What is being asked:
The listing below is to be duplicated exactly, with every picture omitted.

Task input:

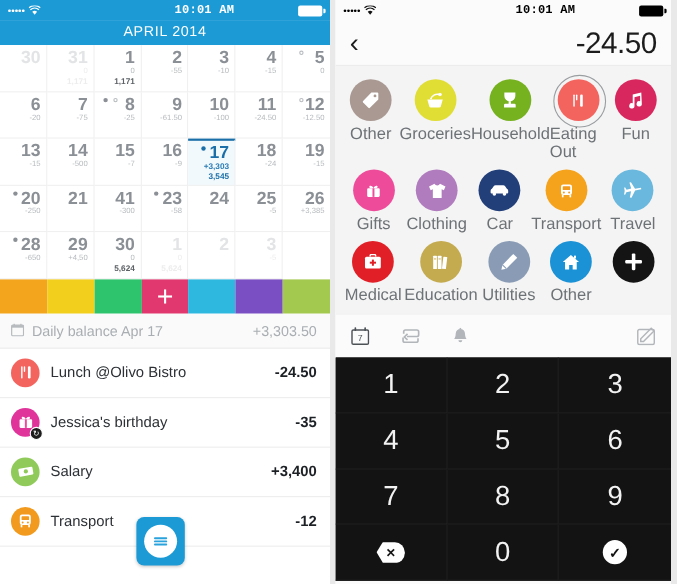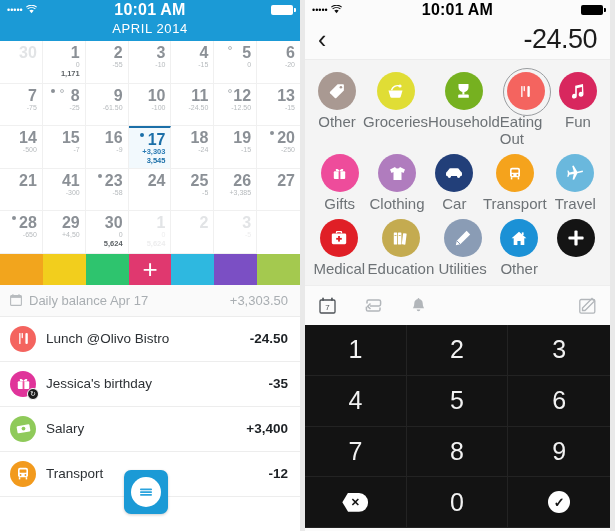"10:01 AM" .sb-time { font-family: none -> Liberation Mono, monospace; font-size: 16px -> 11px; text-align: center -> right }
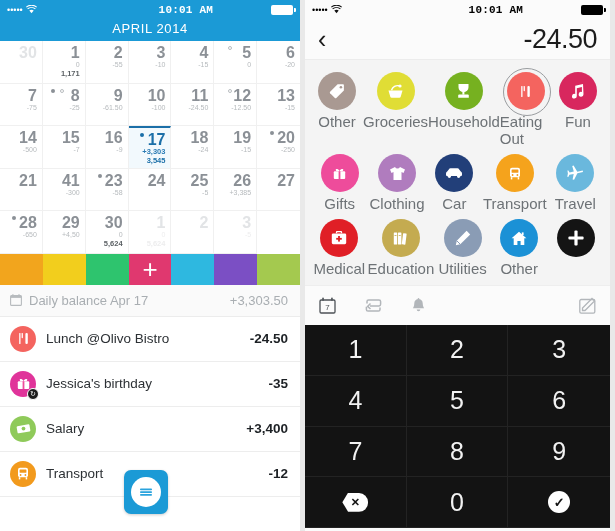"31" div.cal-cell { html: none -> <div> <div>31</div> <div>0</div> <div>1,171</div> </div> }
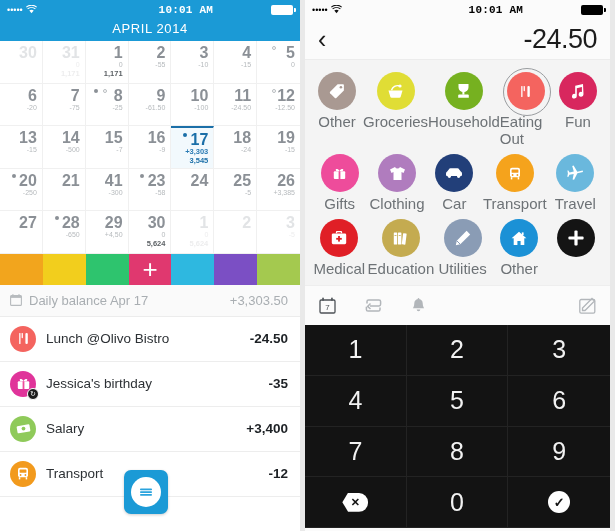"27" div.cal-cell { html: <div> <div>27</div> </div> -> none }
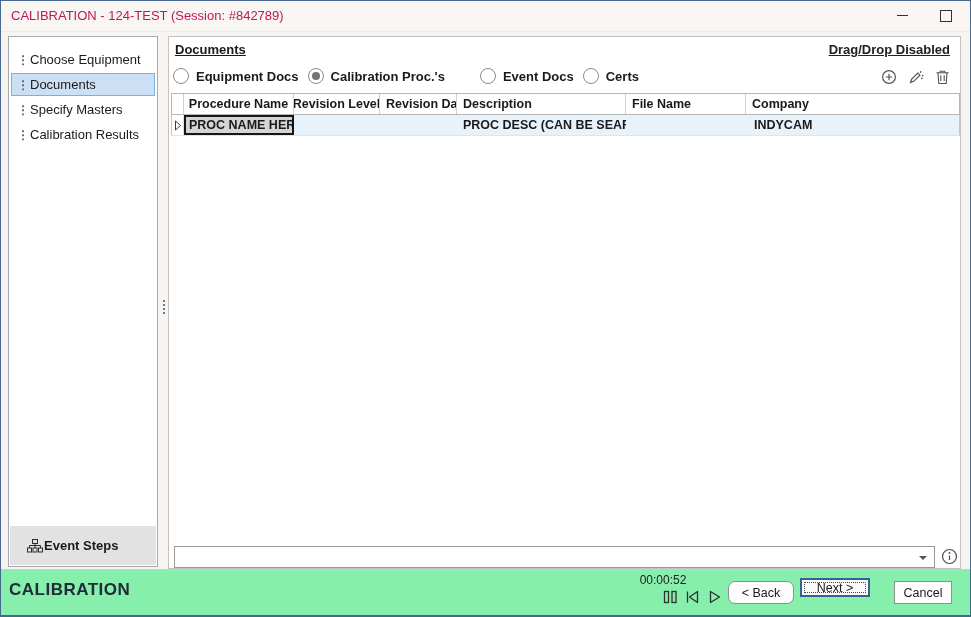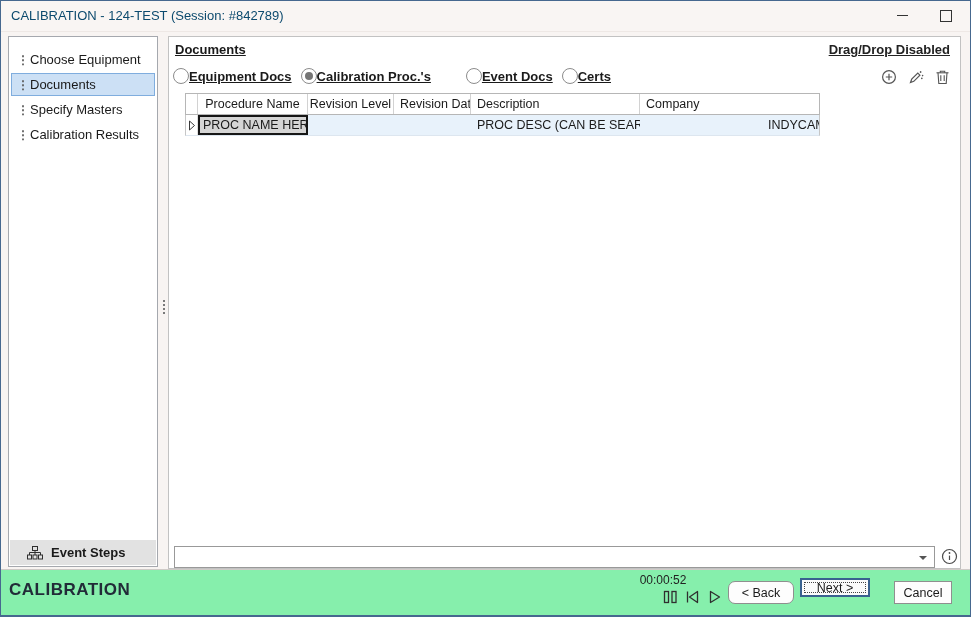"CALIBRATION - 124-TEST (Session:" .title { color: #0c4a6e -> #be185d }
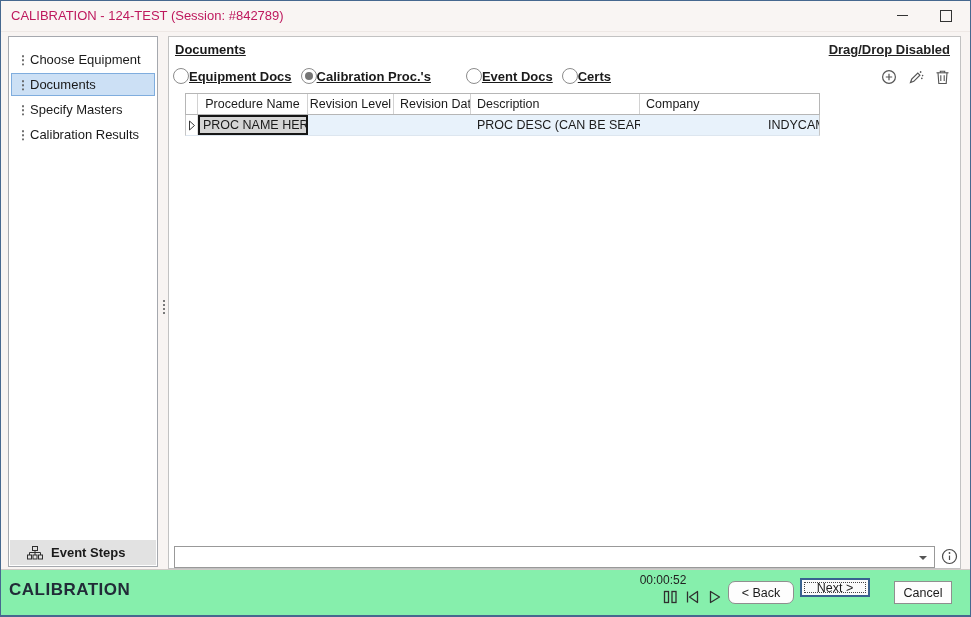"Equipment Docs" .radio-item span.lbl { margin-left: none -> 7px; text-decoration: underline -> none }
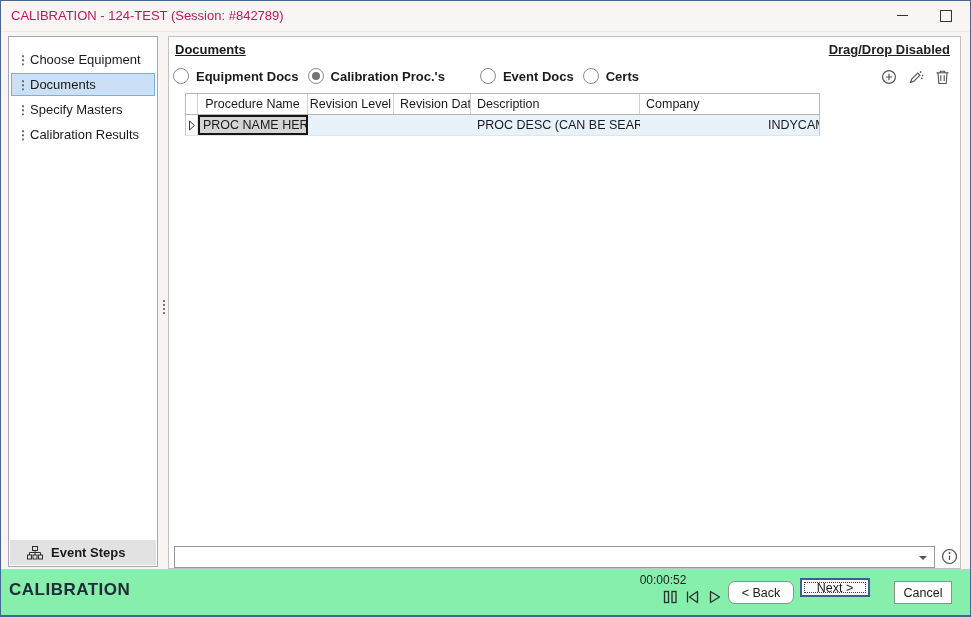"Procedure Name" .grid { font-weight: none -> bold; left: 16px -> 2px; width: 635px -> 789px }
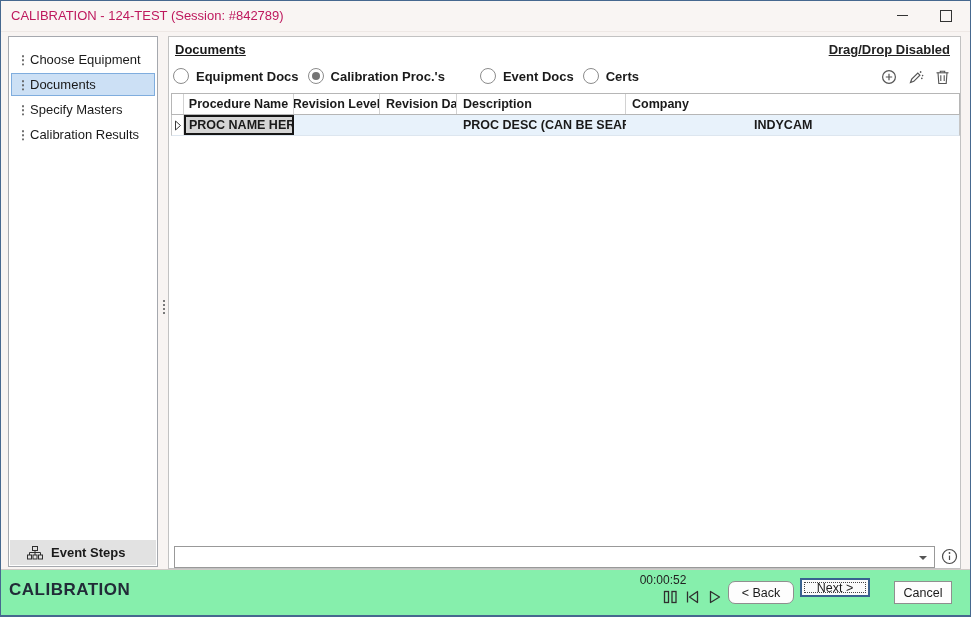"File Name" div.gh { html: none -> <div>File Name</div> }
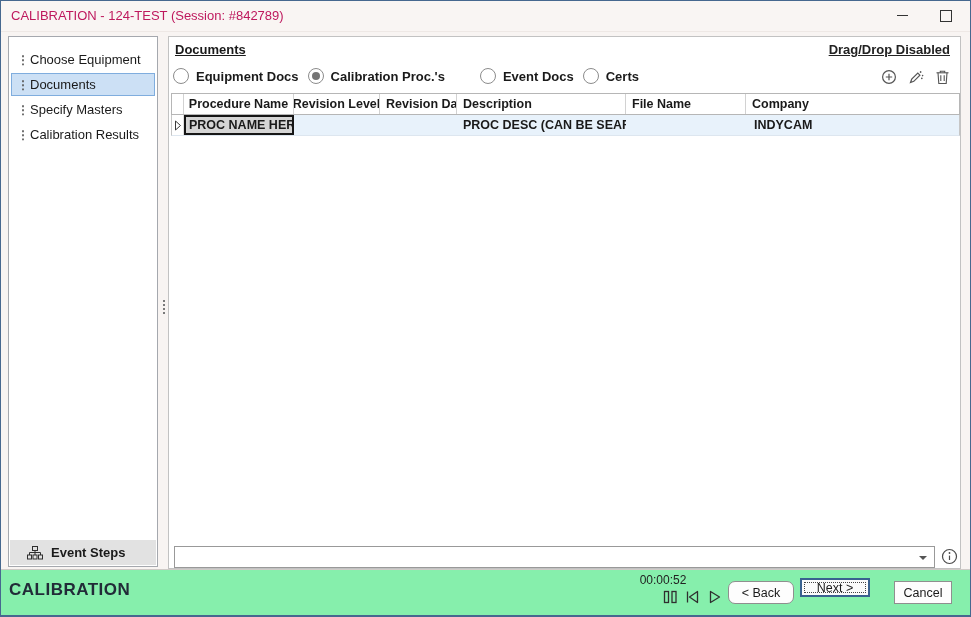"Event Steps" .event-steps { gap: 8px -> 1px; height: 25px -> 39px }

Answer for this exercise:
"10:01 AM" .sb-time { font-family: none -> Liberation Mono, monospace; font-size: 16px -> 11px; text-align: center -> right }
"31" div.cal-cell { html: none -> <div> <div>31</div> <div>0</div> <div>1,171</div> </div> }
"27" div.cal-cell { html: <div> <div>27</div> </div> -> none }
"CALIBRATION - 124-TEST (Session:" .title { color: #0c4a6e -> #be185d }
"Equipment Docs" .radio-item span.lbl { margin-left: none -> 7px; text-decoration: underline -> none }
"Procedure Name" .grid { font-weight: none -> bold; left: 16px -> 2px; width: 635px -> 789px }
"File Name" div.gh { html: none -> <div>File Name</div> }
"Event Steps" .event-steps { gap: 8px -> 1px; height: 25px -> 39px }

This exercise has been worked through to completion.